Harrow County is Emmy’s story. She has grown up surrounded by ghosts and goblins—“haints” as she calls them—and she’s almost come to take them for granted. But she’s starting to learn that she’s connected to this strange beings in a terrifying way she never expected.

Halloween ComicFest: What past works have you read that you would label good horror?

Cullen Bunn: The list is pretty expansive. I’m a big horror reader, and I have lots of favorites over the years. The works of Stephen King, especially Salem’s Lot, It, The Shining, and The Dead Zone, stand out to me. Novels like Phantoms, Whispers, and Watchers from Dean Koontz are great examples of horror. The works of H.P. Lovecraft and Robert E. Howard were big influences on me, and Robert R. McCammon wrote some of my favorite novels and short stories of the horror genre… or any genre. I’m a big fan of short stories, and I love those “Year’s Best Horror” anthologies and the like. I think Clive Barker’s short stories in The Books of Blood are some of the best in the genre. The novels Skipp and Spector were writing in the 80s and 90s remain some of my favorites. Joe Lansdale, Brian Keene, Bentley Little, Thomas Ligotti… the list really goes on and on.

Halloween ComicFest: How is writing this book different from writing superhero fare? Meaning, do you put yourself in a different mode? Lit candles? Dark ambient music? Give us a peek?

Cullen Bunn: If I tell you all my secrets, you’ll steal my magic! And, I guess this is as good a time as any to mention Tyler Crook's soundtrack to the comic!
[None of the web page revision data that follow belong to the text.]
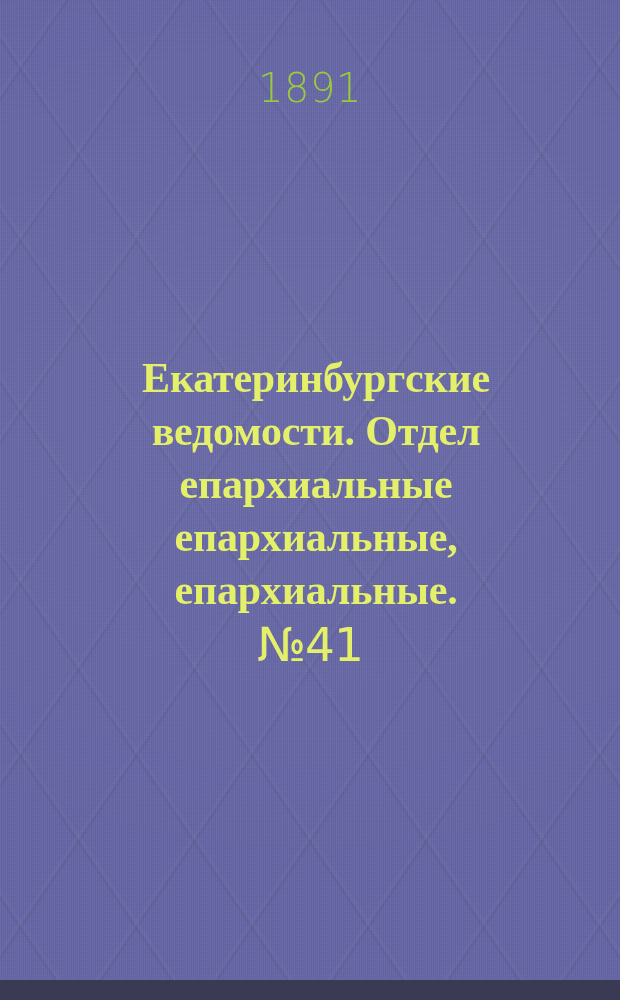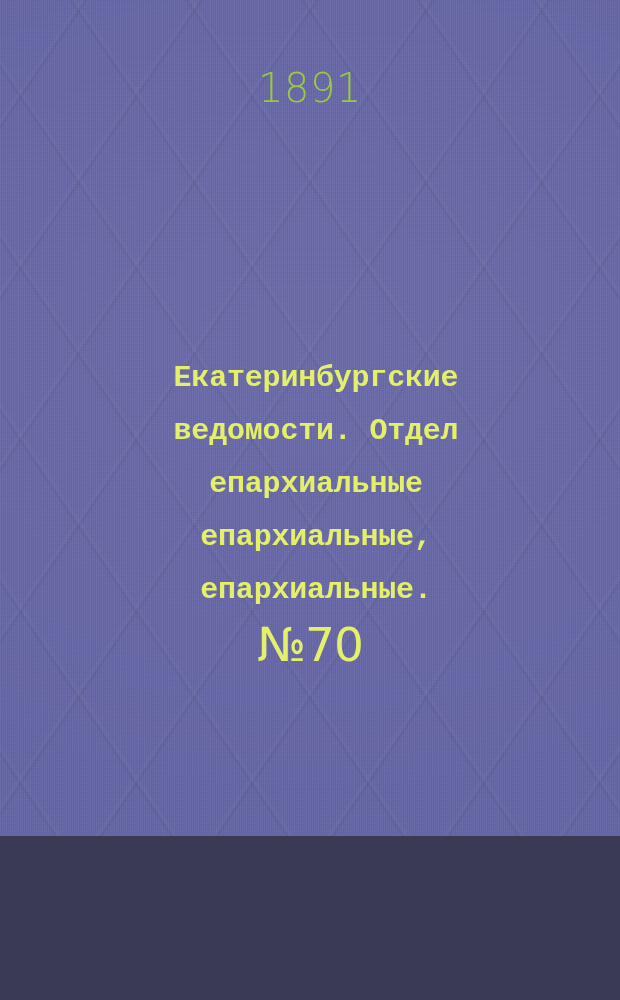--- a/index.html
+++ b/index.html
@@ -11,7 +11,7 @@
   #cover {
     position: relative;
     width: 620px;
-    height: 836px;
+    height: 980px;
     overflow: hidden;
     background-color: #6566a4;
     font-family: "Liberation Serif", "DejaVu Serif", serif;

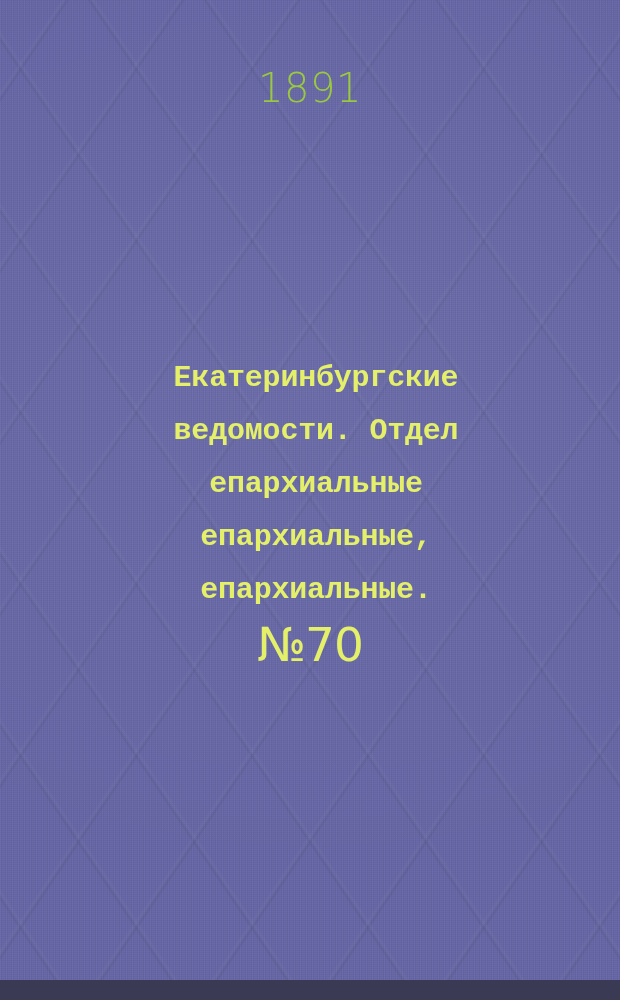--- a/index.html
+++ b/index.html
@@ -104,9 +104,9 @@
 
   .title-line {
     display: block;
-    font-family: Liberation Mono, monospace;
+    font-family: Liberation Serif, serif;
     font-weight: bold;
-    font-size: 30px;
+    font-size: 42px;
     line-height: 53px;
     color: #e4f06a;
     letter-spacing: -0.2px;

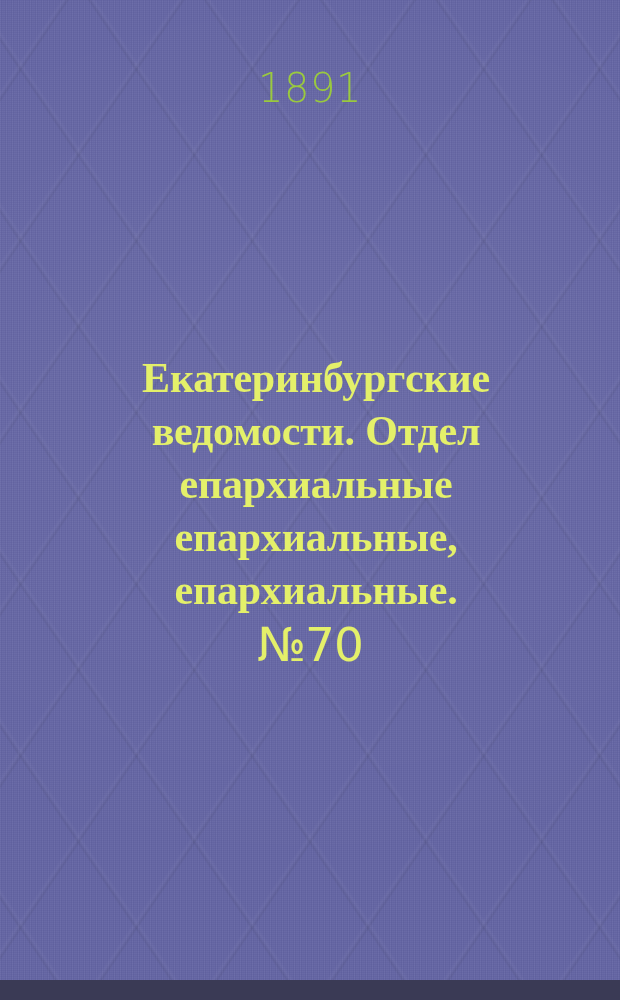--- a/index.html
+++ b/index.html
@@ -141,7 +141,7 @@
     <span class="title-line">епархиальные</span>
     <span class="title-line">епархиальные,</span>
     <span class="title-line">епархиальные.</span>
-    <span class="issue-line">№70</span>
+    <span class="issue-line">№41</span>
   </div>
 
 </div>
Actually, there’s no real secret to it. Harrow County is so close to my heart, it doesn’t take too much time to get in the right mindset. At most, I might read some stories or bits of books that have a similar tone to what I have in mind—something to put me in the mood. I do try to listen to music that is appropriate to whatever I’m working on at the moment. I have a lot of movie scores that I collected back in the day, and they still see some play. For this book (and, really, a bunch of things I’m working on) I tend to play Southern Gothic music. I just found and ordered the soundtrack to the movie Pumpkinhead, and I see that getting a lot of use while working on Harrow County.
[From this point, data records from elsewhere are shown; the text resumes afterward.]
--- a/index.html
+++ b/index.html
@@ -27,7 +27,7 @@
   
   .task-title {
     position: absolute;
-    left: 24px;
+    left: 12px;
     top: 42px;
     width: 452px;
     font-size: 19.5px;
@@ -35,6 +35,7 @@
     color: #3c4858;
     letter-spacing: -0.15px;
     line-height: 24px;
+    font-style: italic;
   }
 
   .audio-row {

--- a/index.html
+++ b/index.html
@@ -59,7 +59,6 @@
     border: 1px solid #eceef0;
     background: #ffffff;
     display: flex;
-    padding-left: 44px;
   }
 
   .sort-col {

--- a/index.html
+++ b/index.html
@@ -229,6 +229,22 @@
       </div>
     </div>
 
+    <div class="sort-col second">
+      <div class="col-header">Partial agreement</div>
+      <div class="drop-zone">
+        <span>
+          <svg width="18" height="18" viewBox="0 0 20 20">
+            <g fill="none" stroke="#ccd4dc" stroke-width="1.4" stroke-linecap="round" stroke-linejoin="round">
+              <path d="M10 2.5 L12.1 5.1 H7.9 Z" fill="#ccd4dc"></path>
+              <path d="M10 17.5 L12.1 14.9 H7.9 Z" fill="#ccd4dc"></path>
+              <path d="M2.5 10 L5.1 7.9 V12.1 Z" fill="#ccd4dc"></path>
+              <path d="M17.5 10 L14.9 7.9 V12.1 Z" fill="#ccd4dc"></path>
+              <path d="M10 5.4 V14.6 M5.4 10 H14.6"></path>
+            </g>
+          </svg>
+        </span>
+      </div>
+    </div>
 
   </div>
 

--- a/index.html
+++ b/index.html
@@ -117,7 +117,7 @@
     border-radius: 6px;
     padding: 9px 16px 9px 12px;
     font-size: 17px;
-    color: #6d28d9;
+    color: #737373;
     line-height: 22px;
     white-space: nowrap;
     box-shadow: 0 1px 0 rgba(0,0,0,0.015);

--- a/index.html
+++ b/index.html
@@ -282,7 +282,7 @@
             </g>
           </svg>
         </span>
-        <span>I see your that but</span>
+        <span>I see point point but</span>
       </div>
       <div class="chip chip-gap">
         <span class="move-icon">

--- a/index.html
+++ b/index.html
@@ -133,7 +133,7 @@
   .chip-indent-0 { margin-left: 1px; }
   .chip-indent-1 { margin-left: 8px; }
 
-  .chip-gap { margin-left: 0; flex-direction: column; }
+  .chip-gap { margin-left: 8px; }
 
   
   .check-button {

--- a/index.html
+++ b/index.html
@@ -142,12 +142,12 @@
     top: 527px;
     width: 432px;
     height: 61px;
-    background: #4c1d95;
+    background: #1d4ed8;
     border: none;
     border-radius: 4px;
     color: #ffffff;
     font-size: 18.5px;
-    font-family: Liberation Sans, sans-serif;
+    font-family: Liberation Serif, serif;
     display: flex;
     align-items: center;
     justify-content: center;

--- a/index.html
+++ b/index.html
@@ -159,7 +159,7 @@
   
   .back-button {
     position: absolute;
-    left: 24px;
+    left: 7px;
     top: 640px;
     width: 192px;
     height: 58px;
Halloween ComicFest: How is horror good for the soul? How do you make Harrow County good voodoo for people that want a scary story that makes them sleep with the light on?

Cullen Bunn: I’ve seen plenty of essays and studies on how horror stories (in whatever form) can be good for you. I don’t know that I retained much of the information I read, though. If I look beyond entertainment value, horror is about catharsis, a cleansing of bad thoughts. You go through this terrible ordeal with the characters, and you come out the other side breathing deeply and better for it. Even when I was younger, I saw reading horror stories (or watching movies or what-have-you) almost as a way of exorcising the awful things that might potentially happen in life. I try to channel some of that into the horror stories I write. In the end, my goal is to terrify readers—and to make sure they have a lot of fun!
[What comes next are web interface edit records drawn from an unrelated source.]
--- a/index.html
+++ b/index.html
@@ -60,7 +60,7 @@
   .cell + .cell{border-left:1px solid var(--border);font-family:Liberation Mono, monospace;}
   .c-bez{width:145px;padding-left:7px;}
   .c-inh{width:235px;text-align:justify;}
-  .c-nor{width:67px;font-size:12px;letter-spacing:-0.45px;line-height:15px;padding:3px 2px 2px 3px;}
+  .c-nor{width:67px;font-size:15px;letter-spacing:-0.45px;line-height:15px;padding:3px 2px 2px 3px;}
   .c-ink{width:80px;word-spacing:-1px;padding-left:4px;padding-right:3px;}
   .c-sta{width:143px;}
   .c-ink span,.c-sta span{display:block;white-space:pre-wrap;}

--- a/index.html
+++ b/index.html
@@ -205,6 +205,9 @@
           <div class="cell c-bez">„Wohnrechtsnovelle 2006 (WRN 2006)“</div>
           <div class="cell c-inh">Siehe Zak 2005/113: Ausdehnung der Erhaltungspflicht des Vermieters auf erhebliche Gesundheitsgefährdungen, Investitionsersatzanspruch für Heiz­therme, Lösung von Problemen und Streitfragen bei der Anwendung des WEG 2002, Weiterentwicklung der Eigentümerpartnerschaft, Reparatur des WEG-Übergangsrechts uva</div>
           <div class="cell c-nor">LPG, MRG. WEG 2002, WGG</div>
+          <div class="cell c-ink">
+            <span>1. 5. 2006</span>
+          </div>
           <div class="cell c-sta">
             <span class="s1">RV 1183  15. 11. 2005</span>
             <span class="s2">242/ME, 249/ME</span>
Halloween ComicFest: Finally, give us some insight on the characters of the story. Why should we not want them to die? Or should we? as everybody cheers for the death scene in the horror movie.

Cullen Bunn: I don’t think this is one of those stories where you anxiously look forward to certain characters dying. I’ve always felt that the scariest stories make us worry about the characters and fear for their lives. In the case of Harrow County, we see events unfold through the eyes of a young woman named Emmy. She’s a good person, charming, sweet, and innocent.

I think readers will care about her and worry about her as she discovers the horrific truth about the world she’s taken for granted all her life.